→ **DATA FOR PROCESSING**
..............................
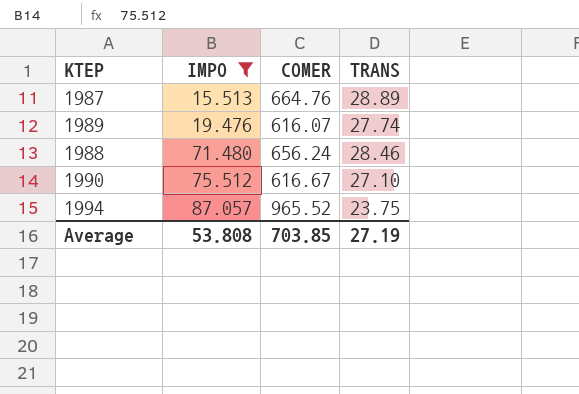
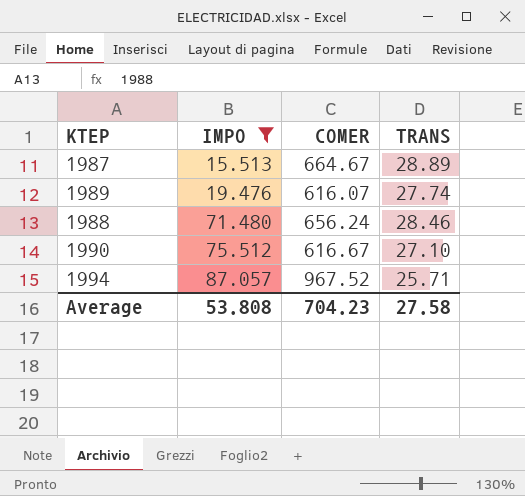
1987 | COMER: 664.76 -> 664.67
1994 | COMER: 965.52 -> 967.52
1994 | TRANS: 23.75 -> 25.71
Average | COMER: 703.85 -> 704.23
Average | TRANS: 27.19 -> 27.58

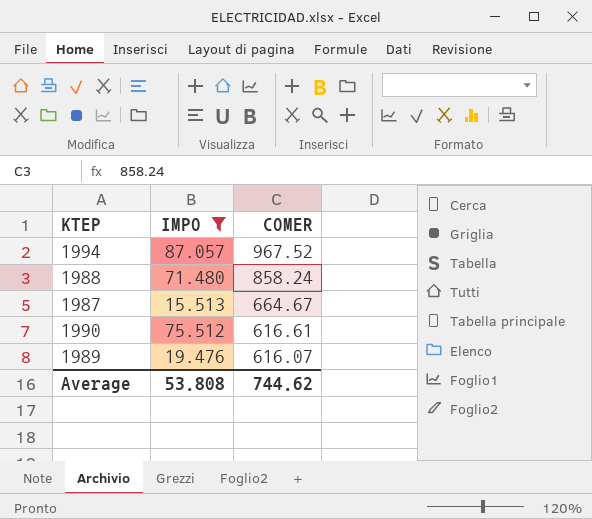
row order: IMPO ascending -> COMER descending
column TRANS | position: 4 -> none
1988 | COMER: 656.24 -> 858.24
1990 | COMER: 616.67 -> 616.61
Average | COMER: 704.23 -> 744.62

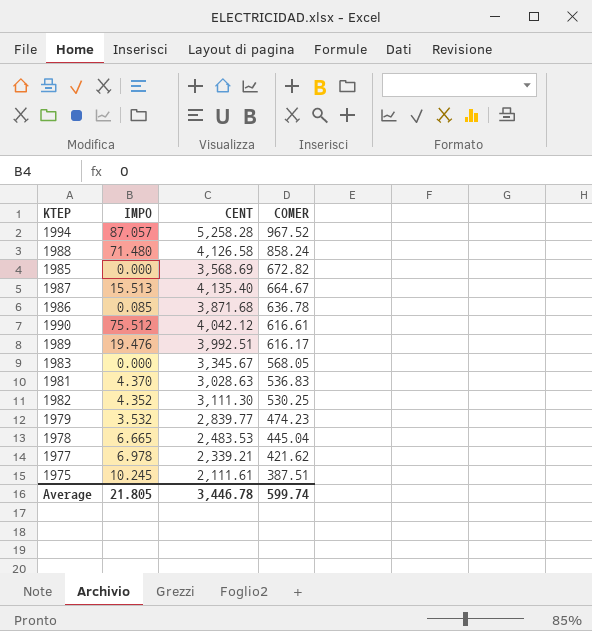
filter: IMPO >= 15.513 -> none
column CENT | position: none -> 3
1989 | COMER: 616.07 -> 616.17
Average | IMPO: 53.808 -> 21.805
Average | COMER: 744.62 -> 599.74

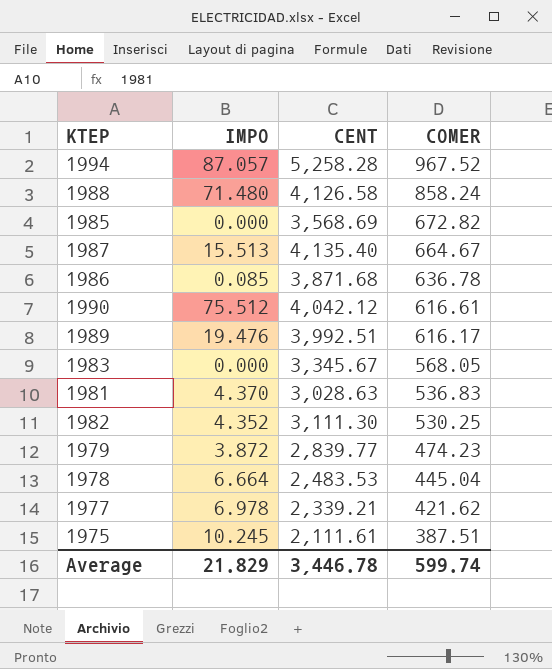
1979 | IMPO: 3.532 -> 3.872
1978 | IMPO: 6.665 -> 6.664
Average | IMPO: 21.805 -> 21.829

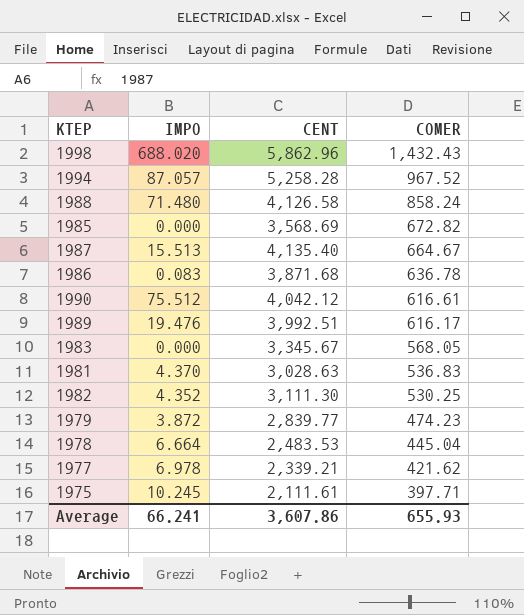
row 1998: none -> 688.020 | 5,862.96 | 1,432.43
1986 | IMPO: 0.085 -> 0.083
1975 | COMER: 387.51 -> 397.71
Average | IMPO: 21.829 -> 66.241
Average | CENT: 3,446.78 -> 3,607.86
Average | COMER: 599.74 -> 655.93

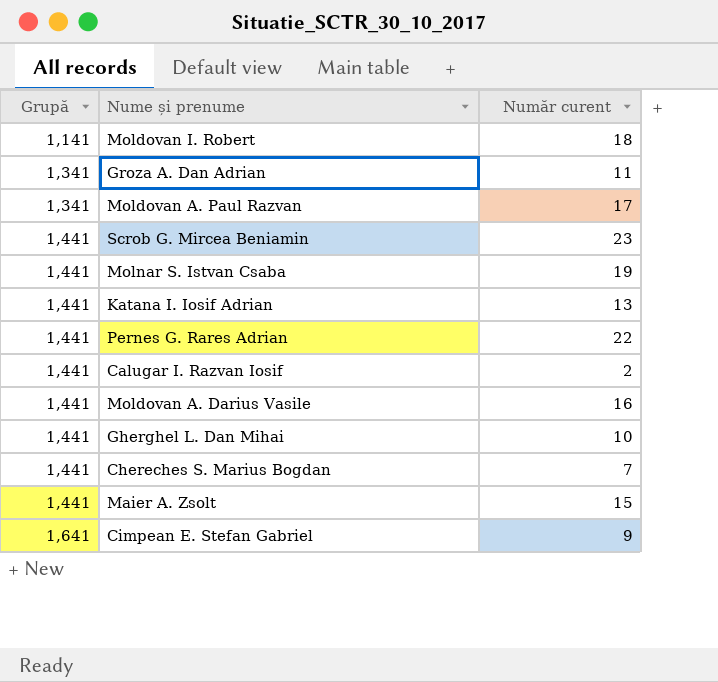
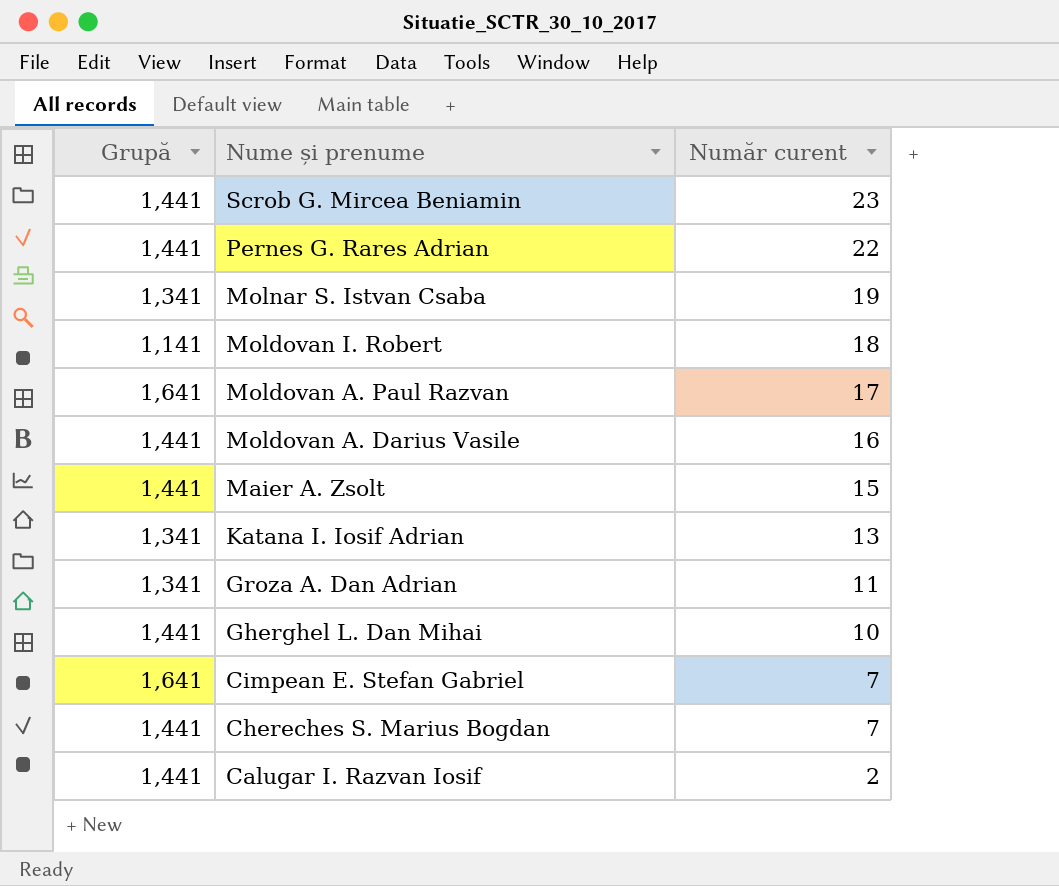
row order: Grupă ascending -> Nume și prenume descending
Molnar S. Istvan Csaba | Grupă: 1,441 -> 1,341
Moldovan A. Paul Razvan | Grupă: 1,341 -> 1,641
Katana I. Iosif Adrian | Grupă: 1,441 -> 1,341
Cimpean E. Stefan Gabriel | Număr curent: 9 -> 7

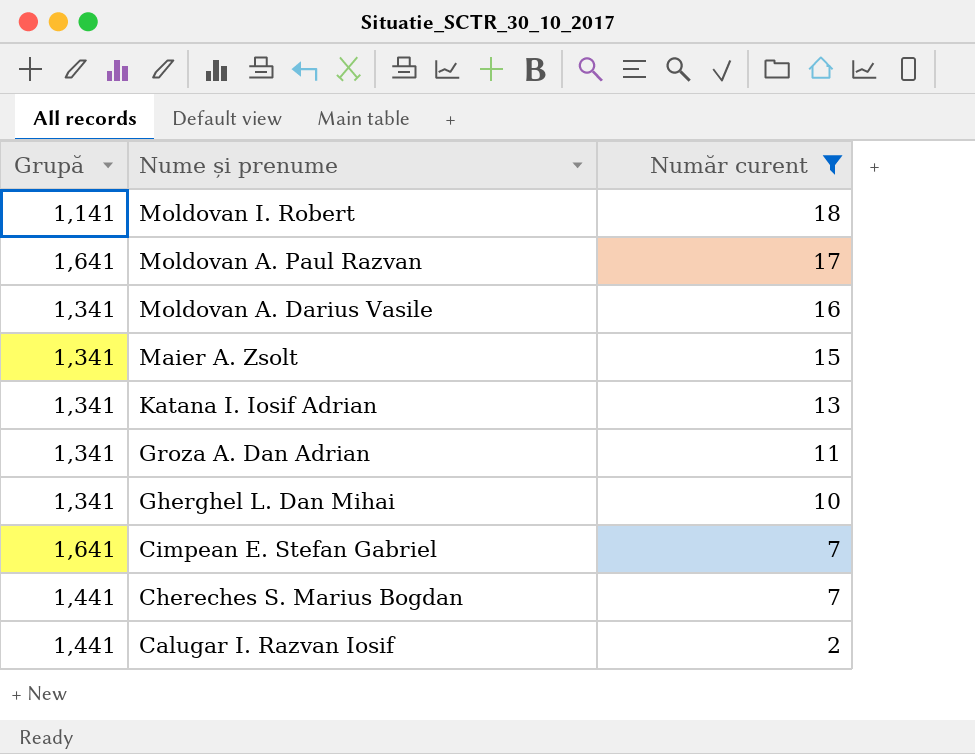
filter: none -> Număr curent <= 18
Moldovan A. Darius Vasile | Grupă: 1,441 -> 1,341
Maier A. Zsolt | Grupă: 1,441 -> 1,341
Gherghel L. Dan Mihai | Grupă: 1,441 -> 1,341

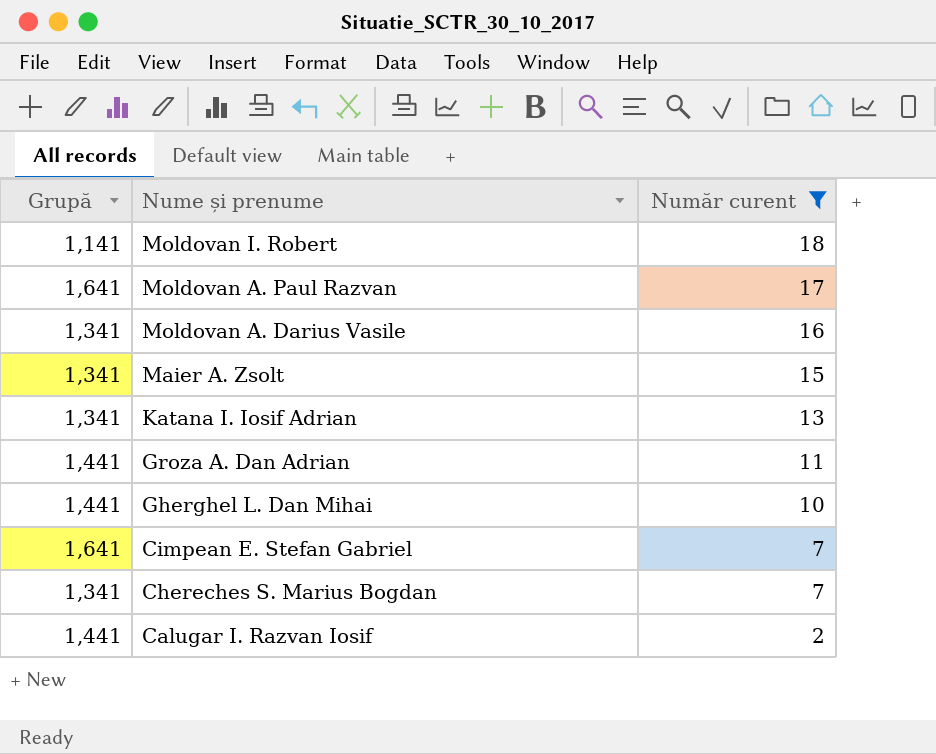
Groza A. Dan Adrian | Grupă: 1,341 -> 1,441
Gherghel L. Dan Mihai | Grupă: 1,341 -> 1,441
Chereches S. Marius Bogdan | Grupă: 1,441 -> 1,341

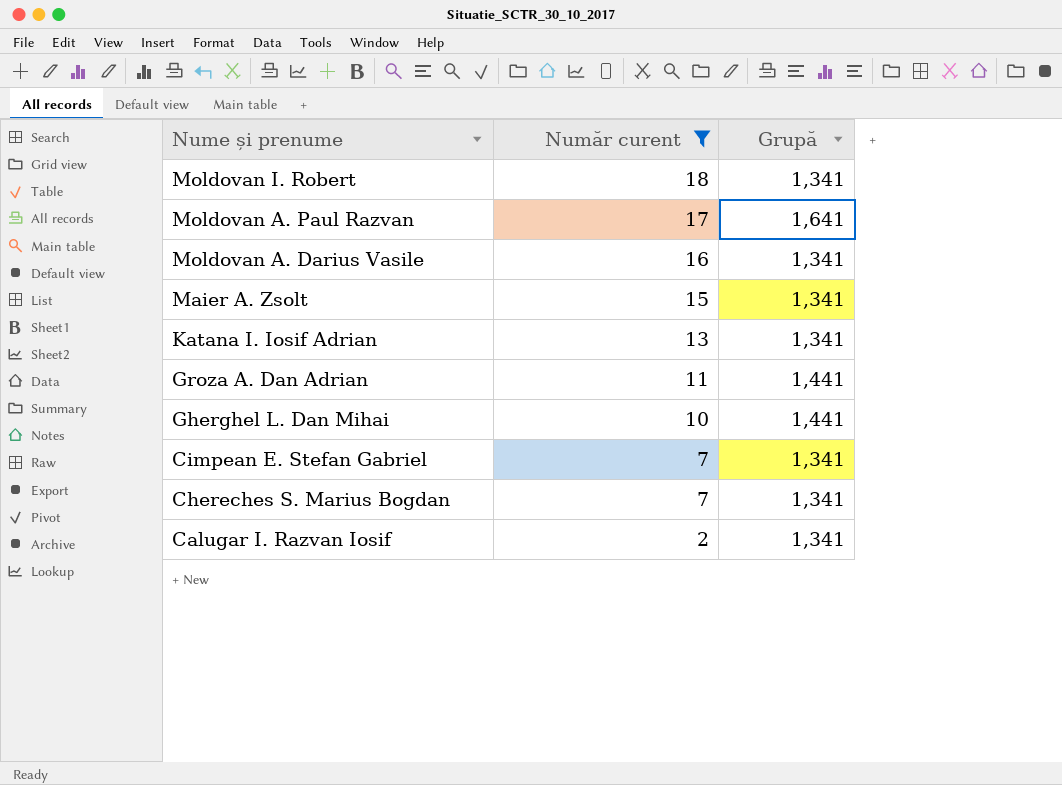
column Grupă | position: 1 -> 3
Moldovan I. Robert | Grupă: 1,141 -> 1,341
Cimpean E. Stefan Gabriel | Grupă: 1,641 -> 1,341
Calugar I. Razvan Iosif | Grupă: 1,441 -> 1,341

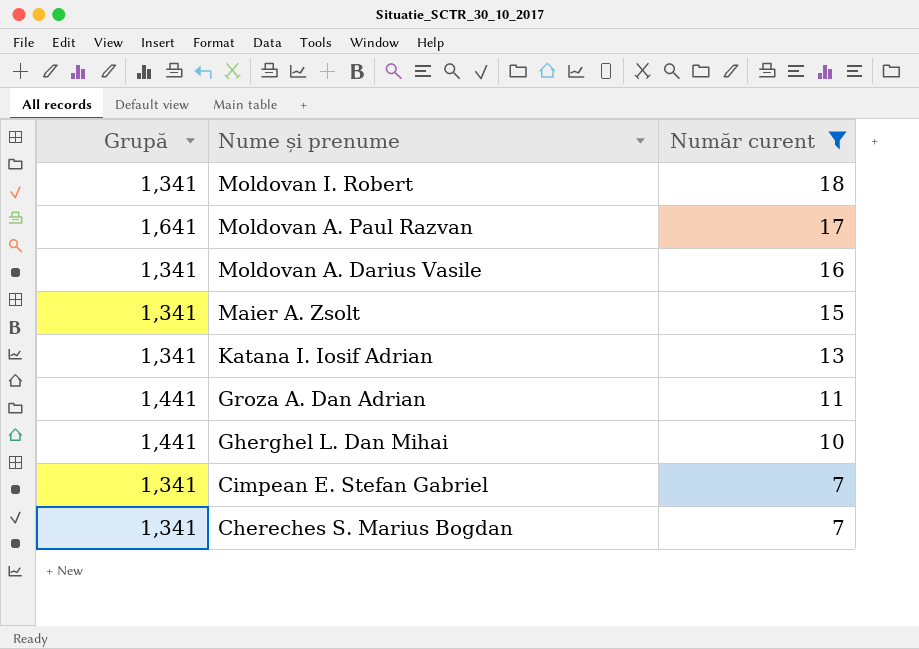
column Grupă | position: 3 -> 1
row Calugar I. Razvan Iosif: 2 | 1,341 -> none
..............................
→ **ASSIGNMENT**
Without altering a word, return all of the records above and leave out their pictures.

→ **EXERCISE RESPONSE**
1987 | COMER: 664.76 -> 664.67
1994 | COMER: 965.52 -> 967.52
1994 | TRANS: 23.75 -> 25.71
Average | COMER: 703.85 -> 704.23
Average | TRANS: 27.19 -> 27.58

row order: IMPO ascending -> COMER descending
column TRANS | position: 4 -> none
1988 | COMER: 656.24 -> 858.24
1990 | COMER: 616.67 -> 616.61
Average | COMER: 704.23 -> 744.62

filter: IMPO >= 15.513 -> none
column CENT | position: none -> 3
1989 | COMER: 616.07 -> 616.17
Average | IMPO: 53.808 -> 21.805
Average | COMER: 744.62 -> 599.74

1979 | IMPO: 3.532 -> 3.872
1978 | IMPO: 6.665 -> 6.664
Average | IMPO: 21.805 -> 21.829

row 1998: none -> 688.020 | 5,862.96 | 1,432.43
1986 | IMPO: 0.085 -> 0.083
1975 | COMER: 387.51 -> 397.71
Average | IMPO: 21.829 -> 66.241
Average | CENT: 3,446.78 -> 3,607.86
Average | COMER: 599.74 -> 655.93

row order: Grupă ascending -> Nume și prenume descending
Molnar S. Istvan Csaba | Grupă: 1,441 -> 1,341
Moldovan A. Paul Razvan | Grupă: 1,341 -> 1,641
Katana I. Iosif Adrian | Grupă: 1,441 -> 1,341
Cimpean E. Stefan Gabriel | Număr curent: 9 -> 7

filter: none -> Număr curent <= 18
Moldovan A. Darius Vasile | Grupă: 1,441 -> 1,341
Maier A. Zsolt | Grupă: 1,441 -> 1,341
Gherghel L. Dan Mihai | Grupă: 1,441 -> 1,341

Groza A. Dan Adrian | Grupă: 1,341 -> 1,441
Gherghel L. Dan Mihai | Grupă: 1,341 -> 1,441
Chereches S. Marius Bogdan | Grupă: 1,441 -> 1,341

column Grupă | position: 1 -> 3
Moldovan I. Robert | Grupă: 1,141 -> 1,341
Cimpean E. Stefan Gabriel | Grupă: 1,641 -> 1,341
Calugar I. Razvan Iosif | Grupă: 1,441 -> 1,341

column Grupă | position: 3 -> 1
row Calugar I. Razvan Iosif: 2 | 1,341 -> none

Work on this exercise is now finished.